Construit en vingt-trois fragments à la première personne, le roman épouse les mouvements mêmes de la mémoire alcoolique : discontinue, sensorielle, traversée de trous noirs, d’élans de lucidité et de retours de honte. Avec une précision presque clinique, mais sans jamais sacrifier la chair du récit, Moscini explore les mécanismes de la dépendance et la manière dont l’alcool infiltre progressivement les relations, le désir, le corps et le langage.
Le ton, d’une remarquable maîtrise, navigue entre ironie mordante, vulnérabilité assumée et lucidité sans complaisance. Refusant autant le misérabilisme que la morale, l’autrice fait entendre une voix profondément libre : celle d’une femme qui boit, qui sait qu’elle boit, qui en tire parfois une forme de puissance ou de vertige, mais qui mesure aussi le prix intime de cette fuite.

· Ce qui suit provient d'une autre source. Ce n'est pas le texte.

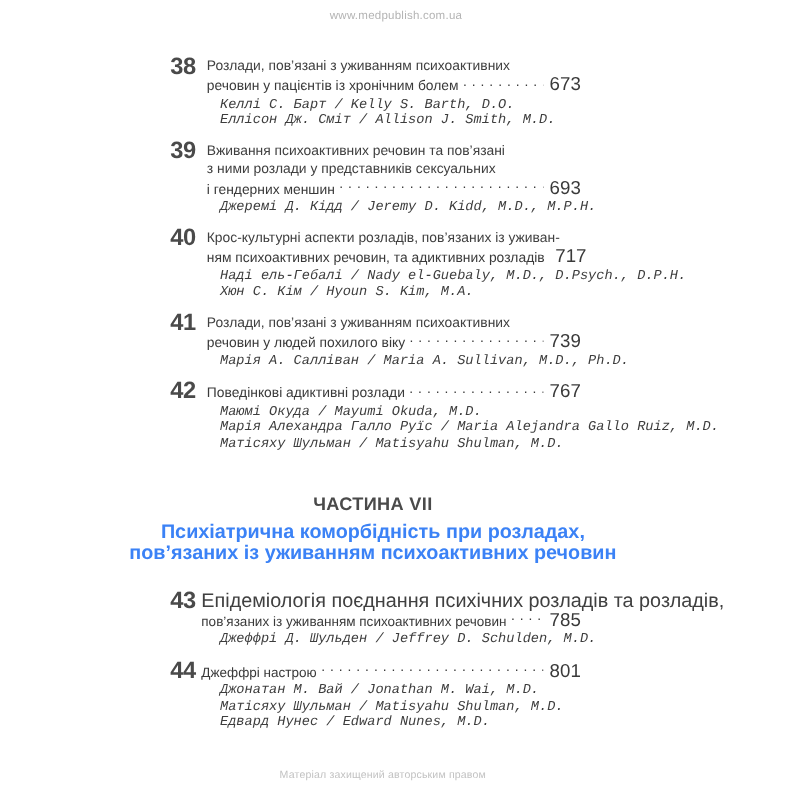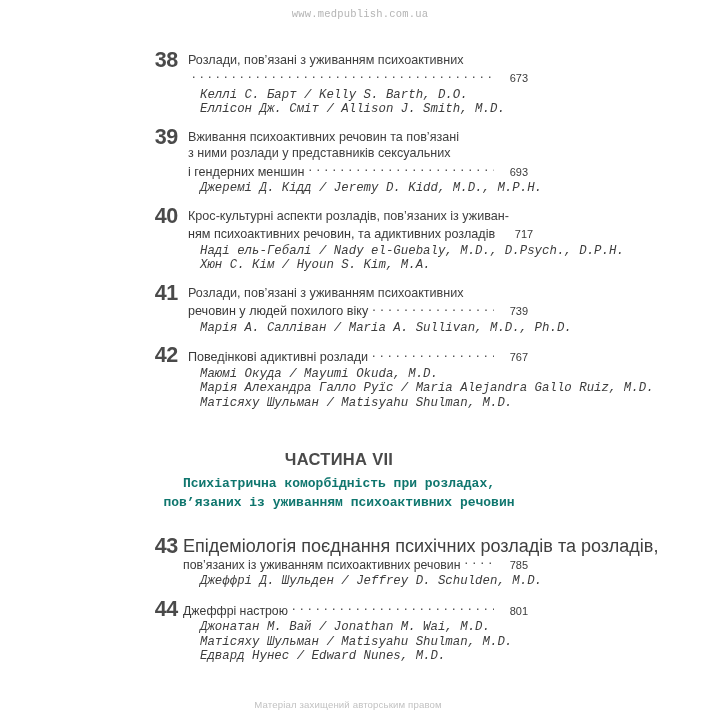--- a/index.html
+++ b/index.html
@@ -17,21 +17,21 @@
     overflow: hidden;
   }
 
   
   .site-url {
     position: absolute;
     top: 8px;
     left: 0;
     width: 720px;
     text-align: center;
-    font-family: Liberation Mono, monospace;
+    font-family: Liberation Sans, sans-serif;
     font-size: 10.5px;
     letter-spacing: 0.2px;
     color: #b4b4b4;
   }
 
   
   .toc {
     position: absolute;
     top: 52px;
     left: 0;
@@ -104,21 +104,21 @@
     font-family: "Liberation Sans", sans-serif;
     font-size: 12.6px;
     letter-spacing: 0.5px;
     color: #3a3a3a;
   }
   .page-num {
     flex: 0 0 auto;
     width: 32px;
     text-align: right;
     font-family: "Liberation Sans", sans-serif;
-    font-size: 11px;
+    font-size: 17px;
     color: #3a3a3a;
   }
 
   
   .authors {
     margin-top: 1px;
     padding-left: 12px;
   }
   .entry.wide .authors { padding-left: 17px; }
   .author {
@@ -140,25 +140,25 @@
   .part-label {
     font-family: "Liberation Sans", sans-serif;
     font-weight: bold;
     font-size: 16.5px;
     letter-spacing: 0.3px;
     color: #4a4a4a;
     margin-bottom: 5px;
     text-align: center;
   }
   .part-title-line {
-    font-family: Liberation Mono, monospace;
+    font-family: Liberation Sans, sans-serif;
     font-weight: bold;
-    font-size: 13px;
+    font-size: 18px;
     line-height: 19px;
-    color: #0f766e;
+    color: #3b82f6;
     white-space: nowrap;
   }
 
   
   .copyright {
     position: absolute;
     bottom: 10px;
     left: 0;
     width: 696px;
     text-align: center;
@@ -173,20 +173,21 @@
 
 <div class="site-url">www.medpublish.com.ua</div>
 
 <div class="toc">
 
   <div id="group-1">
       <div class="entry">
         <div class="chap-num">38</div>
         <div class="title-line">Розлади, пов’язані з уживанням психоактивних</div>
         <div class="title-last">
+          <span class="txt">речовин у пацієнтів із хронічним болем</span>
           <span class="leader"></span>
           <span class="page-num">673</span>
         </div>
         <div class="authors">
           <div class="author">Келлі С. Барт / Kelly S. Barth, D.O.</div>
           <div class="author">Еллісон Дж. Сміт / Allison J. Smith, M.D.</div>
         </div>
       </div>
       <div class="entry">
         <div class="chap-num">39</div>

Par son écriture nerveuse, inventive et incarnée, À l’aube des last calls s’inscrit dans le sillage des grandes autofictions contemporaines québécoises tout en ouvrant un espace encore peu exploré en littérature : celui de l’expérience féminine de l’alcoolisme racontée de l’intérieur, dans toute sa complexité, sa violence et son ambiguïté.
Chaque scène agit comme un éclat de mémoire : un verre de trop, une nuit brouillée, un réveil difficile, une tentative de reprise de soi. De cette succession de fragments émerge peu à peu le portrait bouleversant d’une femme qui choisit, malgré tout, de survivre.

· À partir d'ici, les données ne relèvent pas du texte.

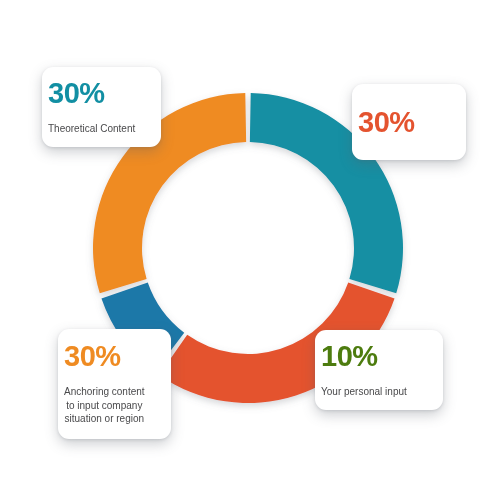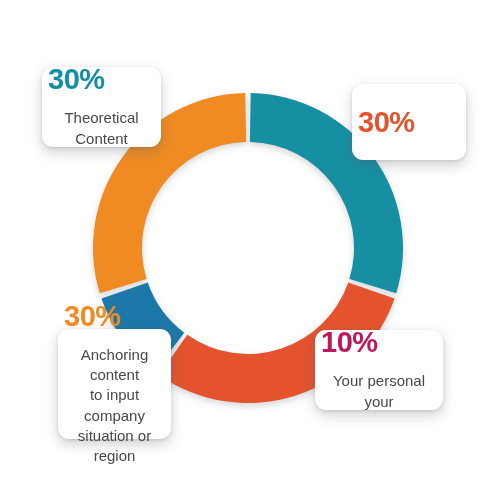--- a/index.html
+++ b/index.html
@@ -39,21 +39,21 @@
     box-sizing: border-box;
     text-align: center;
   }
   .card-value {
     font-size: 29px;
     font-weight: bold;
     line-height: 1.0;
     letter-spacing: -0.5px;
   }
   .card-label {
-    font-size: 15px;
+    font-size: 10px;
     color: #49494b;
     line-height: 1.35;
     margin-top: 14px;
     white-space: pre-line;
   }
 
   
   #card-theoretical {
     left: 42px;
     top: 67px;
@@ -112,17 +112,17 @@
   </div>
 
   <div class="card" id="card-anchoring">
     <div class="card-value" style="color: rgb(239, 139, 34);">30%</div>
     <div class="card-label">Anchoring content
 to input company
 situation or region</div>
   </div>
 
   <div class="card" id="card-personal-input">
-    <div class="card-value" style="color: #be185d;">10%</div>
-    <div class="card-label">Your personal your</div>
+    <div class="card-value" style="color: #4d7c0f;">10%</div>
+    <div class="card-label">Your personal input</div>
   </div>
 
 </div>
 
 </body></html>

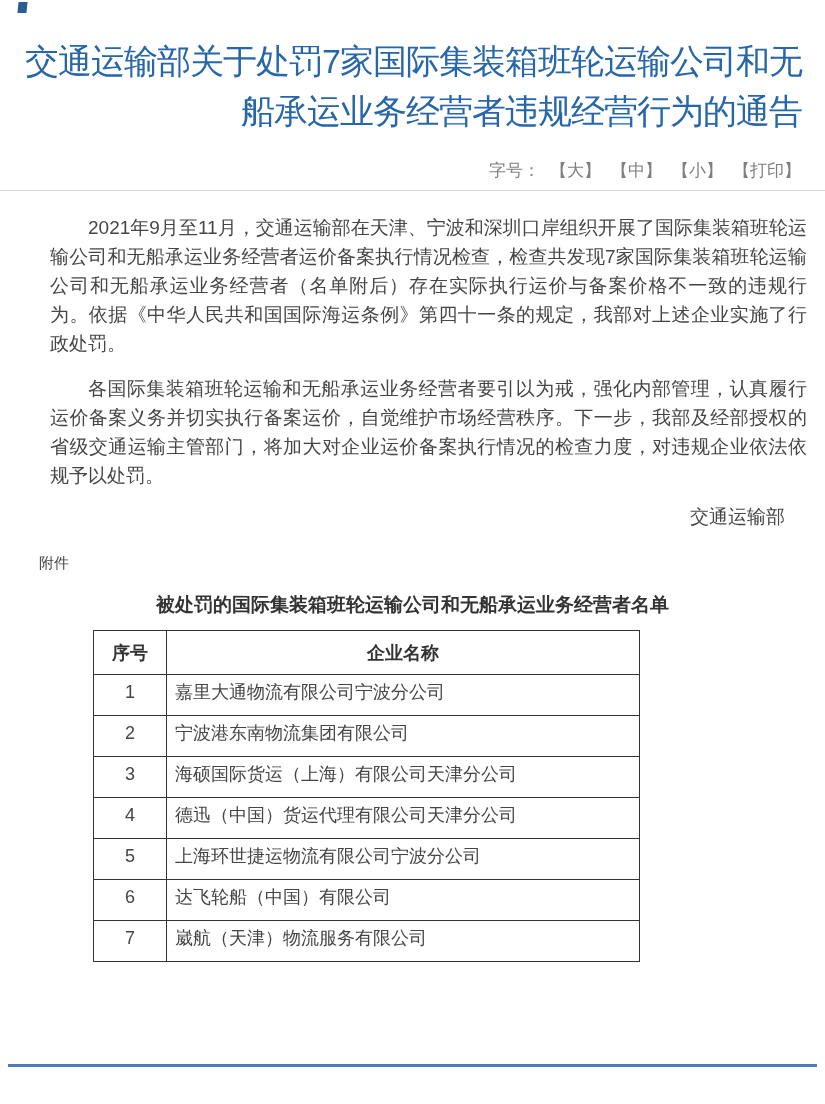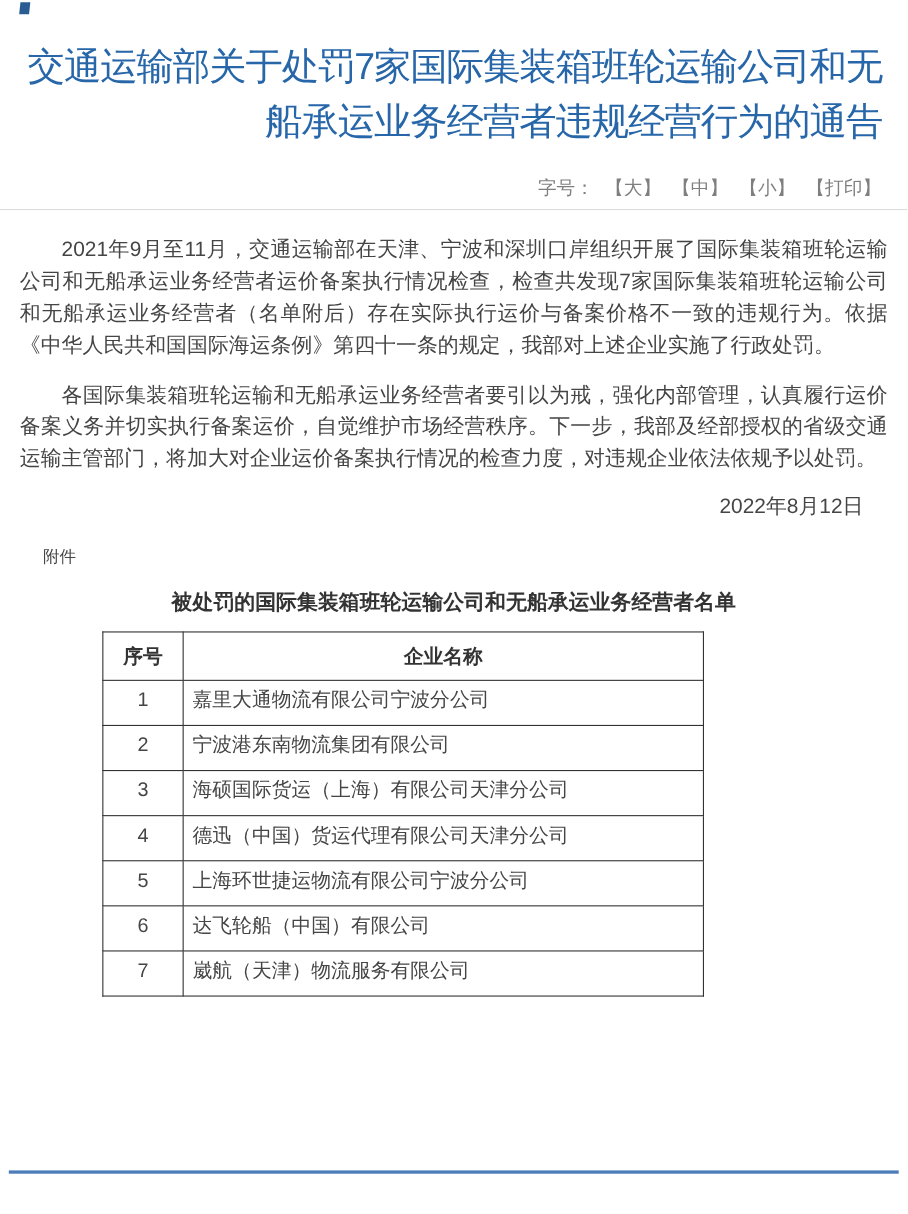--- a/index.html
+++ b/index.html
@@ -36,20 +36,21 @@
   }
   .fontsize-bar span{ display:inline-block; }
   .fontsize-bar .opt{ margin-left:10px; cursor:pointer; }
   .header-divider{
     margin-top:8px;
     border-bottom:1px solid #dcdcdc;
     height:0;
   }
   .body-text{
     padding:6px 18px 0 18px;
+    margin-left:32px;
   }
   .body-text p{
     font-size:19px;
     line-height:29px;
     color:#454545;
     text-indent:2em;
     margin:16px 0;
     text-align:justify;
   }
   .sign-block{
@@ -121,21 +122,21 @@
 </div>
 
 <div class="header-divider"></div>
 
 <div class="body-text">
   <p>2021年9月至11月，交通运输部在天津、宁波和深圳口岸组织开展了国际集装箱班轮运输公司和无船承运业务经营者运价备案执行情况检查，检查共发现7家国际集装箱班轮运输公司和无船承运业务经营者（名单附后）存在实际执行运价与备案价格不一致的违规行为。依据《中华人民共和国国际海运条例》第四十一条的规定，我部对上述企业实施了行政处罚。</p>
   <p>各国际集装箱班轮运输和无船承运业务经营者要引以为戒，强化内部管理，认真履行运价备案义务并切实执行备案运价，自觉维护市场经营秩序。下一步，我部及经部授权的省级交通运输主管部门，将加大对企业运价备案执行情况的检查力度，对违规企业依法依规予以处罚。</p>
 </div>
 
 <div class="sign-block">
-  <div class="date">2022年8月12日</div>
+  <div class="sig">交通运输部</div>
 </div>
 
 <div class="attachment">附件</div>
 
 <div class="table-title">被处罚的国际集装箱班轮运输公司和无船承运业务经营者名单</div>
 
 <table class="penalty">
   <colgroup>
       <col class="c-no">
       <col class="c-name">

Mots clés: ALCOOLISME AU FÉMININ · SOBRIÉTÉ · AUTOFICTION QUÉBÉCOISE · RÉCITS DE VIE · DÉPENDANCE · IDENTITÉ FÉMININE · RÉSILIENCE · MÉMOIRE
Je me suis longtemps sentie dans la file d’attente de ma propre vie. Boire, c’était comme faire avancer le temps au bar d’aéroport de mes limbes, en attendant qu’il arrive enfin de quoi qui me fasse décoller. Geler mon mal jusqu’au lendemain. Boire pour fendre les jours. Boire pour maquiller les nuits.
L’alcool m’a sauvegardée en vie et la sobriété m’a sauvé la vie.